Activity: Return every entry exactly, except for any pictures.

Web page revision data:
##############################
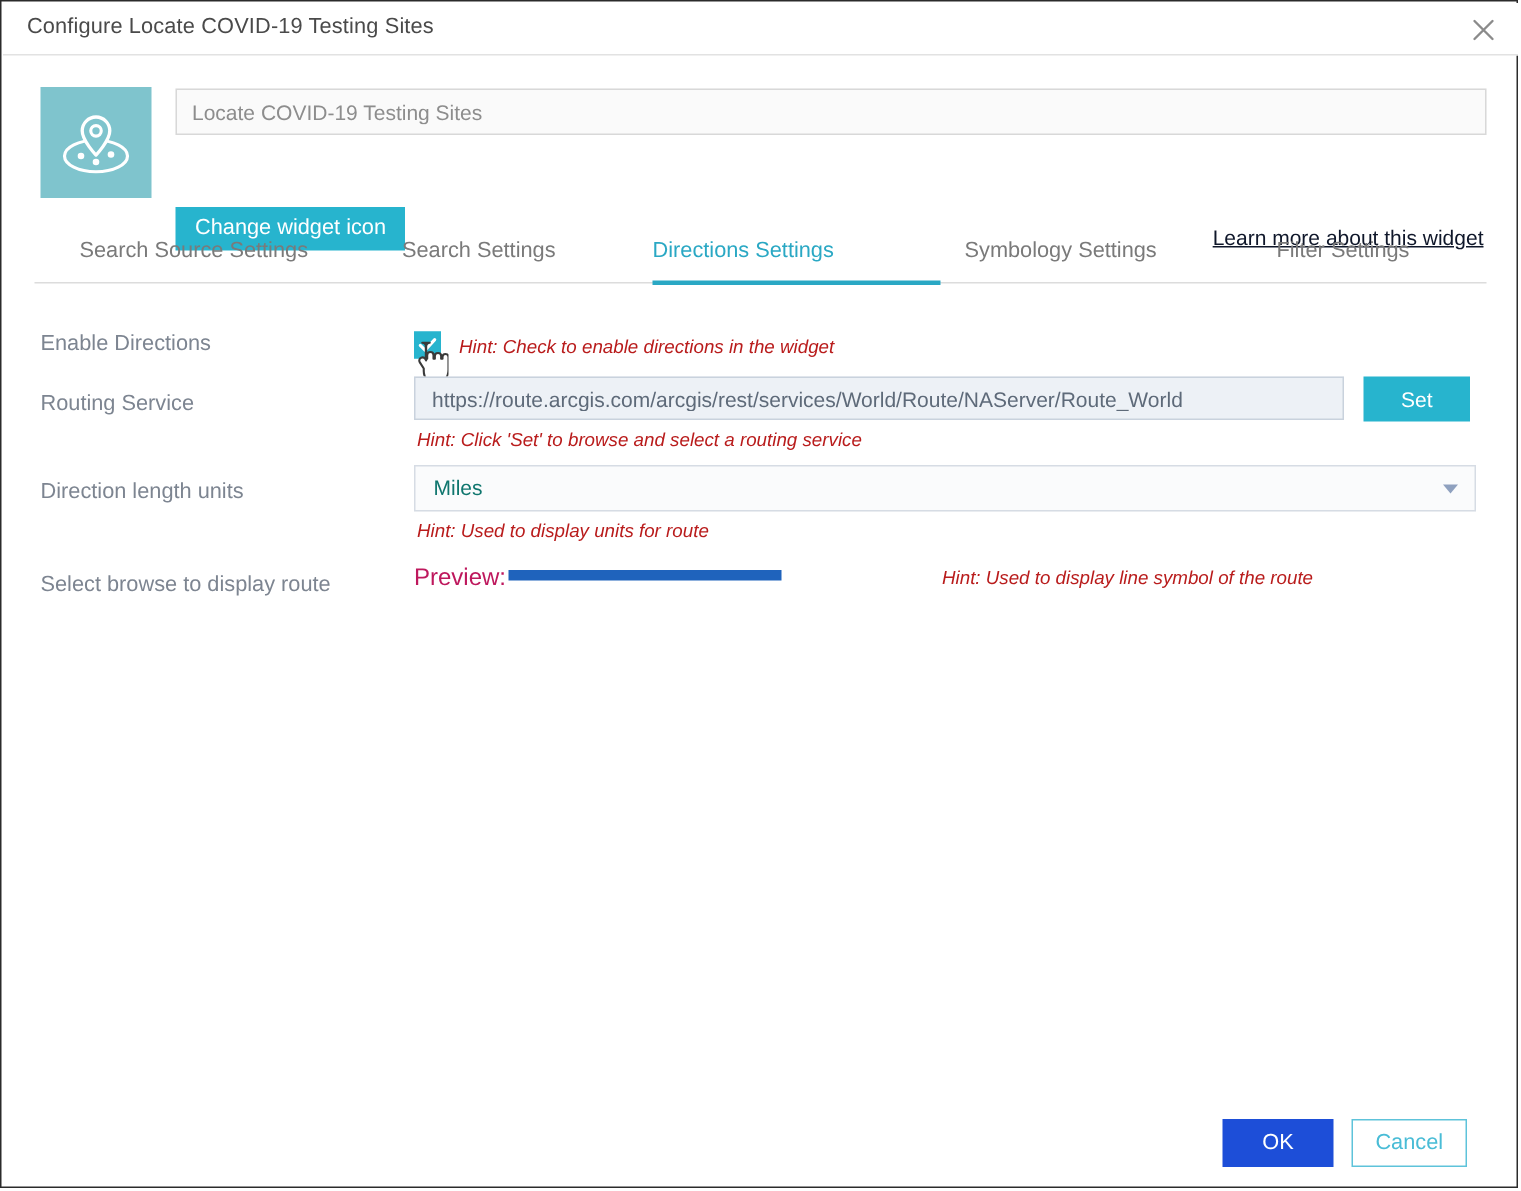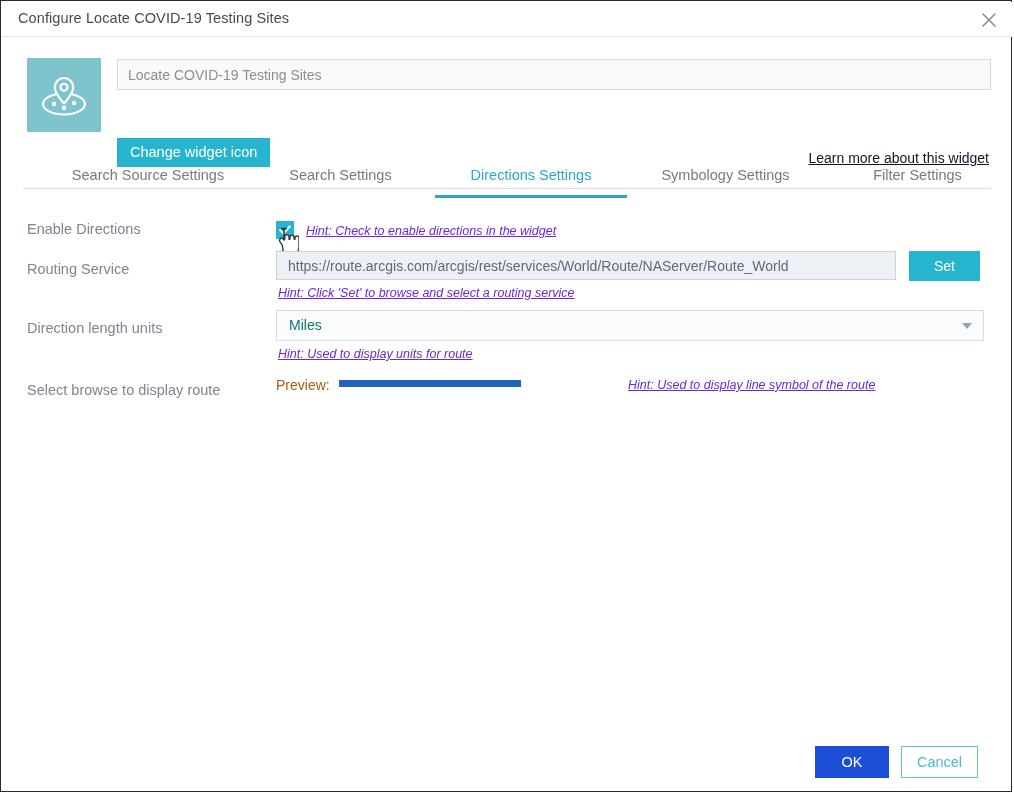--- a/index.html
+++ b/index.html
@@ -119,49 +119,48 @@
   #tabs {
     position: absolute;
     left: 22px;
     top: 154px;
     width: 968px;
     height: 33px;
     border-bottom: 1px solid #dcdcdc;
   }
   .tab {
     position: absolute;
-    top: 8px;
+    top: 0;
     height: 32px;
     line-height: 24px;
     font-size: 14.5px;
     color: #7a7a7a;
-    text-align: center;
+    text-align: left;
     cursor: pointer;
     white-space: nowrap;
   }
   .tab.active {
     color: #2aa8c4;
     border-bottom: 3px solid #2aa8c4;
   }
 
   
   .row-label {
     position: absolute;
     left: 26px;
     font-size: 14.5px;
     color: #7d8591;
     white-space: nowrap;
   }
   .hint {
     position: absolute;
     font-size: 12.5px;
     font-style: italic;
-    color: #6d28d9;
-    white-space: nowrap;
-    text-decoration: underline;
+    color: #b91c1c;
+    white-space: nowrap;
   }
 
   
   #label-enable-directions { top: 220px; }
   #enable-directions-checkbox {
     position: absolute;
     left: 275px;
     top: 220px;
     width: 18px;
     height: 18px;
@@ -246,22 +245,22 @@
     border-top: 6px solid #8fa1bf;
   }
   #hint-direction-units { left: 277px; top: 346px; }
 
   
   #label-symbol { top: 381px; }
   #preview-label {
     position: absolute;
     left: 275px;
     top: 376px;
-    font-size: 14px;
-    color: #a16207;
+    font-size: 16px;
+    color: #be185d;
   }
   #route-symbol-preview {
     position: absolute;
     left: 338px;
     top: 379px;
     width: 182px;
     height: 7px;
     background: #1f63bc;
     cursor: pointer;
   }

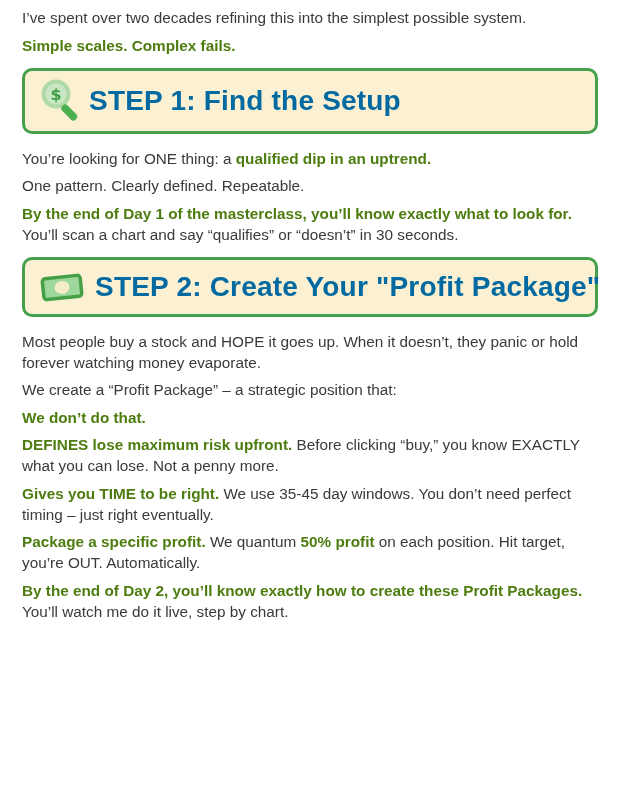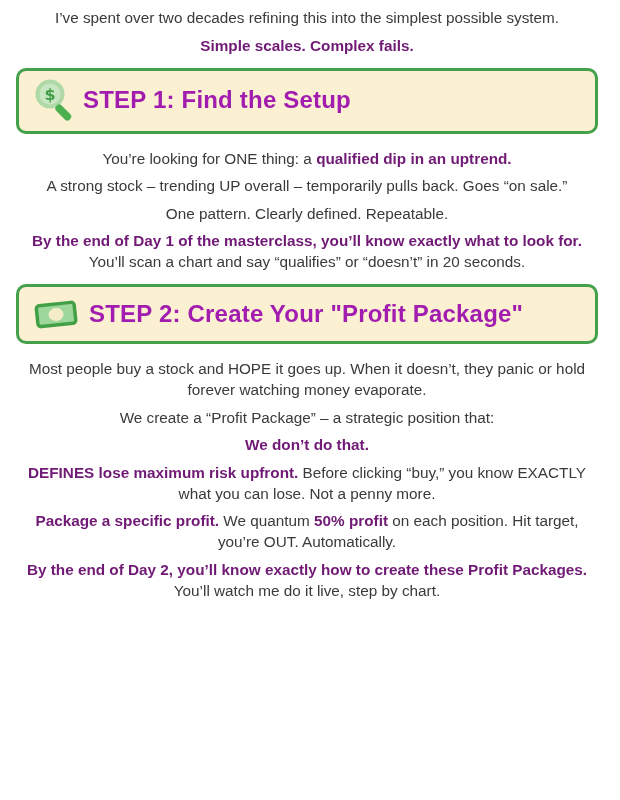--- a/index.html
+++ b/index.html
@@ -1,49 +1,48 @@
 <!DOCTYPE html>
 <html><head>
 <meta charset="utf-8">
 <style>
   * { box-sizing: border-box; }
   html, body { margin: 0; padding: 0; background: #ffffff; }
   .page {
     width: 620px;
     min-height: 800px;
-    padding: 7px 22px 8px 16px;
+    padding: 7px 22px 8px 22px;
     font-family: "Liberation Sans", "DejaVu Sans", sans-serif;
     color: #3a3a3a;
     background: #ffffff;
-    text-align: center;
   }
   .para {
     margin: 0 0 6.5px 0;
     font-size: 15.3px;
     line-height: 21px;
     color: #3a3a3a;
   }
-  .para strong { font-weight: 700; color: #701a75; }
+  .para strong { font-weight: 700; color: #4d7c0f; }
   .banner {
     display: flex;
     align-items: center;
     gap: 9px;
     background: #FBF0D2;
     border: 3px solid #45A04B;
     border-radius: 10px;
     padding: 7px 13px;
     margin: 12px 0 14px 0;
     min-height: 60px;
   }
   .banner-title {
     margin: 0;
-    font-size: 24px;
+    font-size: 28px;
     font-weight: 700;
     letter-spacing: 0.2px;
-    color: #a21caf;
+    color: #0369a1;
     line-height: 1.2;
     white-space: nowrap;
   }
   .icon-wrap { display: inline-flex; align-items: center; justify-content: center; flex: 0 0 auto; }
 </style>
 </head>
 <body>
 
 <div class="page">
 
@@ -56,36 +55,36 @@
         <circle cx="18" cy="16" r="14.5" fill="#AFD9A6"></circle>
         <circle cx="18" cy="16" r="10.5" fill="#C9E6C2"></circle>
         <text x="18" y="22" text-anchor="middle" font-family="DejaVu Sans, sans-serif" font-size="16" font-weight="bold" fill="#3E9C47">$</text>
         <rect x="27.5" y="25" width="7.5" height="19" rx="3.5" fill="#4CAF50" transform="rotate(-45 31.25 34.5)"></rect>
       </svg>
     </span>
     <h2 class="banner-title">STEP 1: Find the Setup</h2>
   </div>
 
   <p class="para"><span>You’re looking for ONE thing: a </span><strong>qualified dip in an uptrend.</strong></p>
-  <p class="para"><span>A strong stock – trending UP overall – temporarily pulls back. Goes “on sale.”</span></p>
   <p class="para"><span>One pattern. Clearly defined. Repeatable.</span></p>
-  <p class="para"><strong>By the end of Day 1 of the masterclass, you’ll know exactly what to look for.</strong><span> You’ll scan a chart and say “qualifies” or “doesn’t” in 20 seconds.</span></p>
+  <p class="para"><strong>By the end of Day 1 of the masterclass, you’ll know exactly what to look for.</strong><span> You’ll scan a chart and say “qualifies” or “doesn’t” in 30 seconds.</span></p>
 
   <div class="banner">
     <span class="icon-wrap">
       <svg width="48" height="36" viewBox="0 0 48 36" aria-hidden="true">
         <g transform="rotate(-6 24 18)">
           <rect x="5" y="8" width="38" height="21" rx="3" fill="#9ED79B" stroke="#43A047" stroke-width="3.5"></rect>
           <ellipse cx="24" cy="18.5" rx="7.5" ry="6.5" fill="#F2ECC8"></ellipse>
         </g>
       </svg>
     </span>
     <h2 class="banner-title">STEP 2: Create Your "Profit Package"</h2>
   </div>
 
   <p class="para"><span>Most people buy a stock and HOPE it goes up. When it doesn’t, they panic or hold forever watching money evaporate.</span></p>
   <p class="para"><span>We create a “Profit Package” – a strategic position that:</span></p>
   <p class="para"><strong>We don’t do that.</strong></p>
   <p class="para"><strong>DEFINES lose maximum risk upfront.</strong><span> Before clicking “buy,” you know EXACTLY what you can lose. Not a penny more.</span></p>
+  <p class="para"><strong>Gives you TIME to be right.</strong><span> We use 35-45 day windows. You don’t need perfect timing – just right eventually.</span></p>
   <p class="para"><strong>Package a specific profit.</strong><span> We quantum </span><strong>50% profit</strong><span> on each position. Hit target, you’re OUT. Automatically.</span></p>
   <p class="para"><strong>By the end of Day 2, you’ll know exactly how to create these Profit Packages.</strong><span> You’ll watch me do it live, step by chart.</span></p>
 
 </div>
 
 </body></html>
##############################
Task answer:
--- a/index.html
+++ b/index.html
@@ -119,49 +119,48 @@
   #tabs {
     position: absolute;
     left: 22px;
     top: 154px;
     width: 968px;
     height: 33px;
     border-bottom: 1px solid #dcdcdc;
   }
   .tab {
     position: absolute;
-    top: 8px;
+    top: 0;
     height: 32px;
     line-height: 24px;
     font-size: 14.5px;
     color: #7a7a7a;
-    text-align: center;
+    text-align: left;
     cursor: pointer;
     white-space: nowrap;
   }
   .tab.active {
     color: #2aa8c4;
     border-bottom: 3px solid #2aa8c4;
   }
 
   
   .row-label {
     position: absolute;
     left: 26px;
     font-size: 14.5px;
     color: #7d8591;
     white-space: nowrap;
   }
   .hint {
     position: absolute;
     font-size: 12.5px;
     font-style: italic;
-    color: #6d28d9;
-    white-space: nowrap;
-    text-decoration: underline;
+    color: #b91c1c;
+    white-space: nowrap;
   }
 
   
   #label-enable-directions { top: 220px; }
   #enable-directions-checkbox {
     position: absolute;
     left: 275px;
     top: 220px;
     width: 18px;
     height: 18px;
@@ -246,22 +245,22 @@
     border-top: 6px solid #8fa1bf;
   }
   #hint-direction-units { left: 277px; top: 346px; }
 
   
   #label-symbol { top: 381px; }
   #preview-label {
     position: absolute;
     left: 275px;
     top: 376px;
-    font-size: 14px;
-    color: #a16207;
+    font-size: 16px;
+    color: #be185d;
   }
   #route-symbol-preview {
     position: absolute;
     left: 338px;
     top: 379px;
     width: 182px;
     height: 7px;
     background: #1f63bc;
     cursor: pointer;
   }

--- a/index.html
+++ b/index.html
@@ -1,49 +1,48 @@
 <!DOCTYPE html>
 <html><head>
 <meta charset="utf-8">
 <style>
   * { box-sizing: border-box; }
   html, body { margin: 0; padding: 0; background: #ffffff; }
   .page {
     width: 620px;
     min-height: 800px;
-    padding: 7px 22px 8px 16px;
+    padding: 7px 22px 8px 22px;
     font-family: "Liberation Sans", "DejaVu Sans", sans-serif;
     color: #3a3a3a;
     background: #ffffff;
-    text-align: center;
   }
   .para {
     margin: 0 0 6.5px 0;
     font-size: 15.3px;
     line-height: 21px;
     color: #3a3a3a;
   }
-  .para strong { font-weight: 700; color: #701a75; }
+  .para strong { font-weight: 700; color: #4d7c0f; }
   .banner {
     display: flex;
     align-items: center;
     gap: 9px;
     background: #FBF0D2;
     border: 3px solid #45A04B;
     border-radius: 10px;
     padding: 7px 13px;
     margin: 12px 0 14px 0;
     min-height: 60px;
   }
   .banner-title {
     margin: 0;
-    font-size: 24px;
+    font-size: 28px;
     font-weight: 700;
     letter-spacing: 0.2px;
-    color: #a21caf;
+    color: #0369a1;
     line-height: 1.2;
     white-space: nowrap;
   }
   .icon-wrap { display: inline-flex; align-items: center; justify-content: center; flex: 0 0 auto; }
 </style>
 </head>
 <body>
 
 <div class="page">
 
@@ -56,36 +55,36 @@
         <circle cx="18" cy="16" r="14.5" fill="#AFD9A6"></circle>
         <circle cx="18" cy="16" r="10.5" fill="#C9E6C2"></circle>
         <text x="18" y="22" text-anchor="middle" font-family="DejaVu Sans, sans-serif" font-size="16" font-weight="bold" fill="#3E9C47">$</text>
         <rect x="27.5" y="25" width="7.5" height="19" rx="3.5" fill="#4CAF50" transform="rotate(-45 31.25 34.5)"></rect>
       </svg>
     </span>
     <h2 class="banner-title">STEP 1: Find the Setup</h2>
   </div>
 
   <p class="para"><span>You’re looking for ONE thing: a </span><strong>qualified dip in an uptrend.</strong></p>
-  <p class="para"><span>A strong stock – trending UP overall – temporarily pulls back. Goes “on sale.”</span></p>
   <p class="para"><span>One pattern. Clearly defined. Repeatable.</span></p>
-  <p class="para"><strong>By the end of Day 1 of the masterclass, you’ll know exactly what to look for.</strong><span> You’ll scan a chart and say “qualifies” or “doesn’t” in 20 seconds.</span></p>
+  <p class="para"><strong>By the end of Day 1 of the masterclass, you’ll know exactly what to look for.</strong><span> You’ll scan a chart and say “qualifies” or “doesn’t” in 30 seconds.</span></p>
 
   <div class="banner">
     <span class="icon-wrap">
       <svg width="48" height="36" viewBox="0 0 48 36" aria-hidden="true">
         <g transform="rotate(-6 24 18)">
           <rect x="5" y="8" width="38" height="21" rx="3" fill="#9ED79B" stroke="#43A047" stroke-width="3.5"></rect>
           <ellipse cx="24" cy="18.5" rx="7.5" ry="6.5" fill="#F2ECC8"></ellipse>
         </g>
       </svg>
     </span>
     <h2 class="banner-title">STEP 2: Create Your "Profit Package"</h2>
   </div>
 
   <p class="para"><span>Most people buy a stock and HOPE it goes up. When it doesn’t, they panic or hold forever watching money evaporate.</span></p>
   <p class="para"><span>We create a “Profit Package” – a strategic position that:</span></p>
   <p class="para"><strong>We don’t do that.</strong></p>
   <p class="para"><strong>DEFINES lose maximum risk upfront.</strong><span> Before clicking “buy,” you know EXACTLY what you can lose. Not a penny more.</span></p>
+  <p class="para"><strong>Gives you TIME to be right.</strong><span> We use 35-45 day windows. You don’t need perfect timing – just right eventually.</span></p>
   <p class="para"><strong>Package a specific profit.</strong><span> We quantum </span><strong>50% profit</strong><span> on each position. Hit target, you’re OUT. Automatically.</span></p>
   <p class="para"><strong>By the end of Day 2, you’ll know exactly how to create these Profit Packages.</strong><span> You’ll watch me do it live, step by chart.</span></p>
 
 </div>
 
 </body></html>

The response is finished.